DRBench: A Comprehensive Benchmark for Enterprise Deep Research

Tianyi Chen, Miguel Muñoz-Mármol, Amirhossein Abaskohi, David Vazquez, Jason Stanley, Oleh Shliazhko, Alexandre Lacoste, Jordan Prince Tremblay, Deepak Venkatanarasimhan, Sunny Chopra, Daniel Tremblay, Chris Tyler, Gabriel Huang, Christopher Pal, Alexandre Drouin, Issam H. Laradji

novembre 2025

Résumé

We introduce DRBench, a benchmark for evaluating AI agents on complex, open-ended enterprise deep research tasks. Unlike existing benchmarks focused on surface-level or web-only queries, DRBench assesses an agent’s ability to resolve deep research tasks, which includes resolving high-level queries such as “What changes should we make to our product roadmap to ensure compliance?’’ These tasks are grounded in specific user personas (e.g., product developer) and company contexts (e.g., the ServiceNow organization), and require agents to search across diverse applications accessing both public and private data, reason over heterogeneous formats like spreadsheets, PDFs, websites, and databases, and synthesize their findings into an insightful report.
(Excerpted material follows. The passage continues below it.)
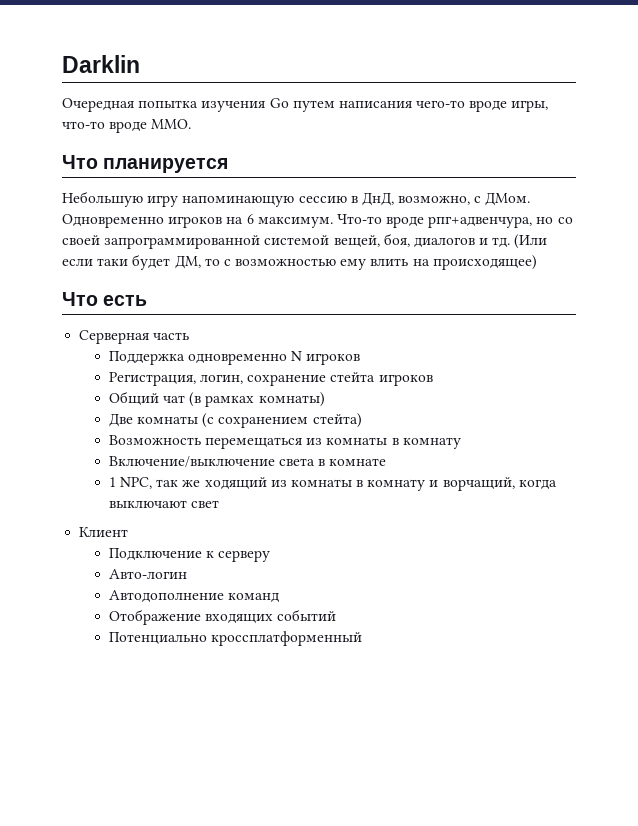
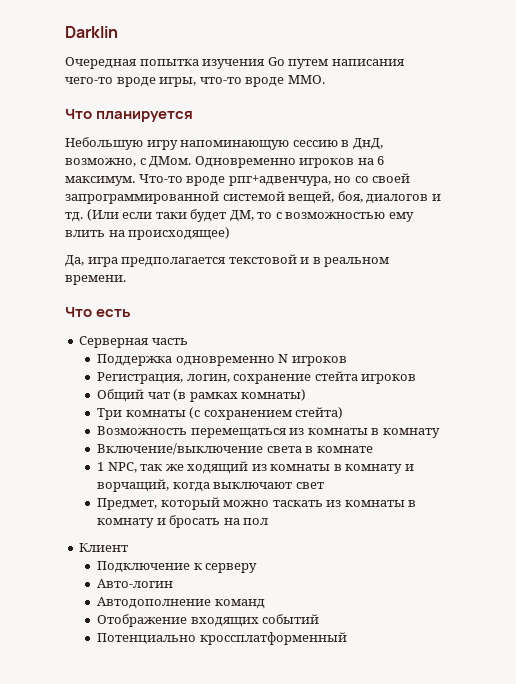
(537, 262) none -> [65,254,390,267] [65,275,126,285] // Да, игра предполагается текстовой и в реальном времени.
[108,413,133,427] Две -> [97,408,123,420] Три
(220, 504) none -> [97,497,417,510] [97,515,269,528] // Предмет, который можно таскать из комнаты в комнату и бросать на пол

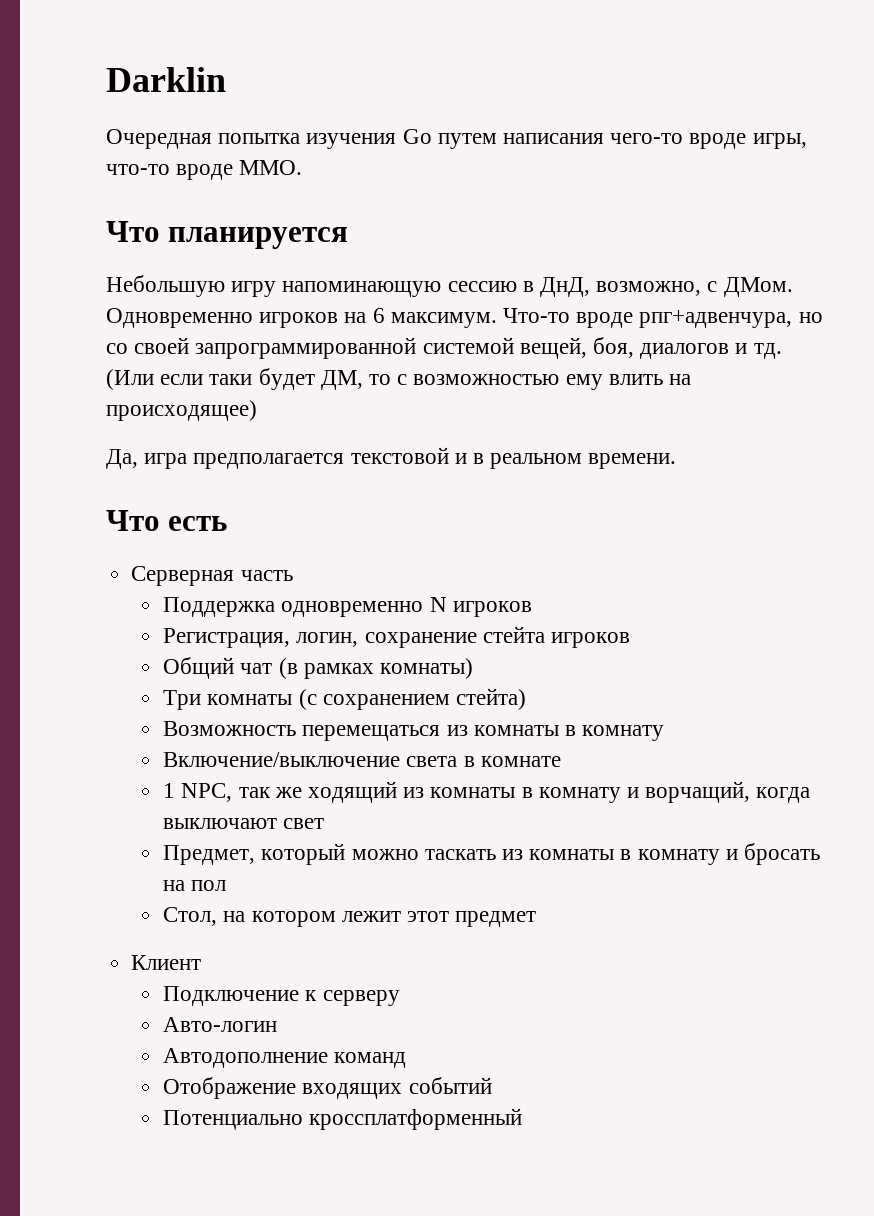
(269, 521) none -> [163,907,537,927] // Стол, на котором лежит этот предмет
We contribute (1) a suite of complex deep research tasks inspired by ServiceNow spanning three domains: CRM, Strategic Portfolio Management, and Compliance; (2) a realistic enterprise environment composed of several common applications like chat, cloud file system, emails and more; (3) a task generation methodology to generate quality deep research questions and insights grounded on real world web facts and synthesized local facts; and (4) a lightweight evaluation mechanism to score agents’ reports in terms of whether the dominant insights have been extracted and whether the insights in the reports are well-cited. Our experiments benchmark current deep research agents across different methods, revealing performance gaps and observations that would inspire future enterprise deep research agents.

Type

Article de conférence

Publication

NOW AI